[ros-users] ros-users Digest, Vol 48, Issue 9

Wrede, Sebastian swrede at techfak.uni-bielefeld.de
Mon Feb 17 17:06:42 UTC 2014


Dear Brian, dear All,

2014-02-17 13:00 GMT+01:00 <ros-users-request at lists.ros.org>:
> * Good: Improving the capabilities of the ROS middleware...
> * Good: Relying on a high-quality existing middleware...
> * Bad: Making ROS code harder to write...
> * Bad: Making ROS systems harder to configure...
> * Bad: Forcing everyone to make a lot of changes...
+1 for this summary and the interesting discussion. From my perspective,
many of the (bad) things mentioned can be compensated for in an
architecture that treats the selection of a specific transport
implementation as a deployment decision based on non-functional
requirements of the system architecture.

Following this idea, we realized in our approach [1] dedicated extension
points for transport and serialization.
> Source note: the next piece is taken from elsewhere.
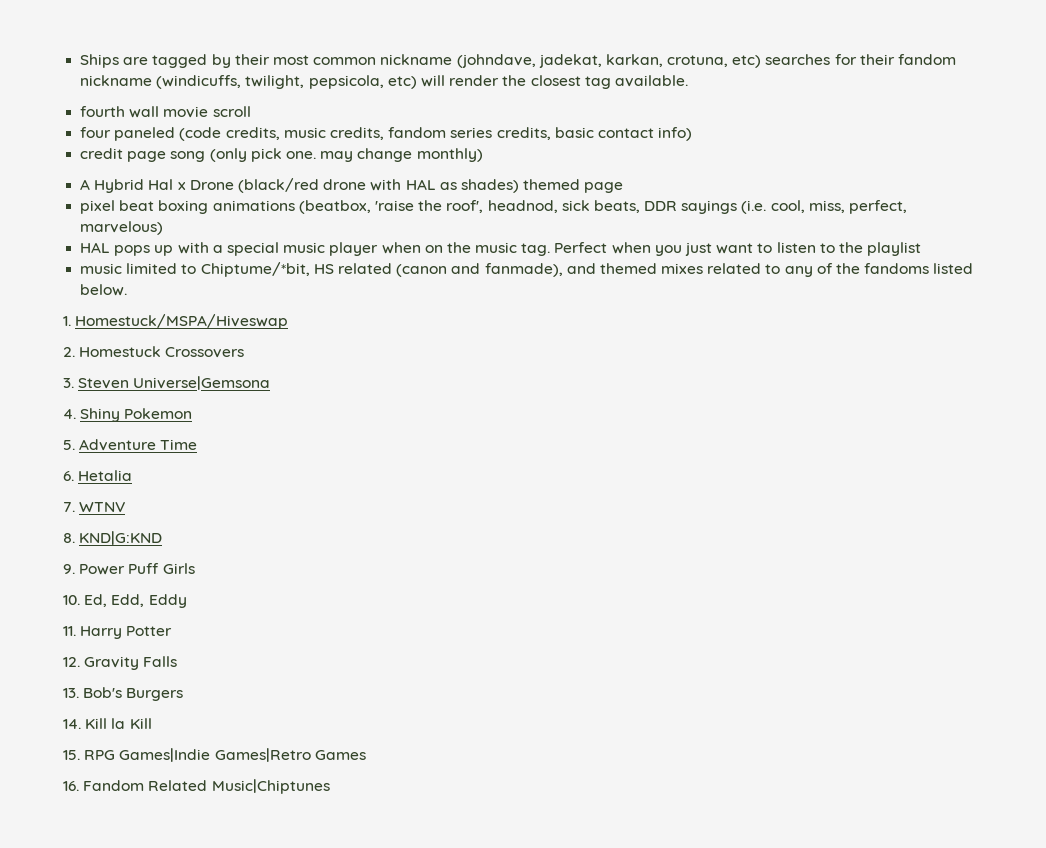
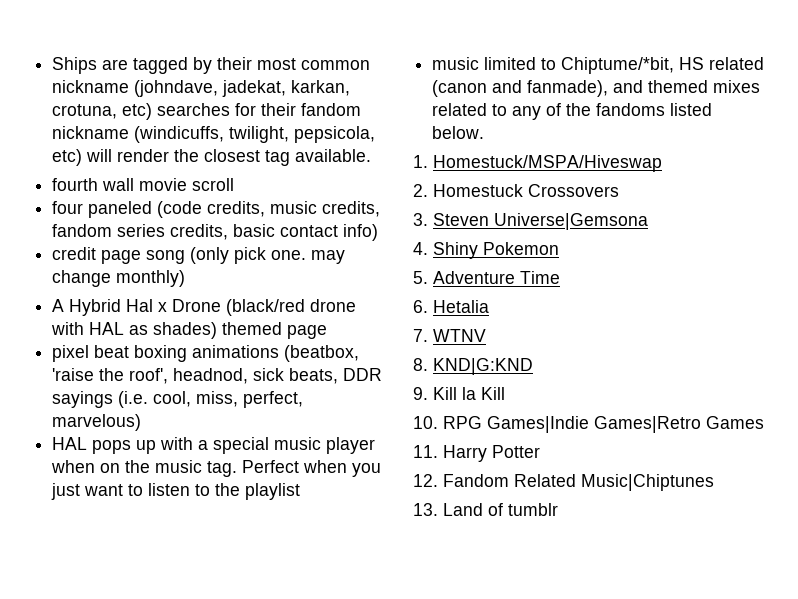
[79,563,195,575] [63,594,187,608] [63,626,173,639] [63,656,178,670] [63,687,184,701] [63,718,152,729] [63,748,366,762] [63,781,79,791] Power Puff Girls // 10. Ed, Edd, Eddy // 11. Harry Potter // 12. Gravity Falls // 13. Bob's Burgers // 14. Kill la Kill // 15. RPG Games|Indie Games|Retro Games // 16. -> [433,387,505,400] [413,416,764,433] [413,445,540,462] [413,474,438,487] Kill la Kill // 10. RPG Games|Indie Games|Retro Games // 11. Harry Potter // 12.
(330, 786) none -> [413,503,558,516] // 13. Land of tumblr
On that basis, communication
patterns (similar to what Christian mentioned) are implemented with the
effect that the user (code) does not need to know about the details of the
configuration of the underlying transport. Required aspects such as QoS are
exposed to the patterns level but without a dependency to a specific
implementation underneath. Hence, the required configuration for "getting
started" scenarios is kept as simple as possible, while complex setups
allow and require complex configuration for the selected transports.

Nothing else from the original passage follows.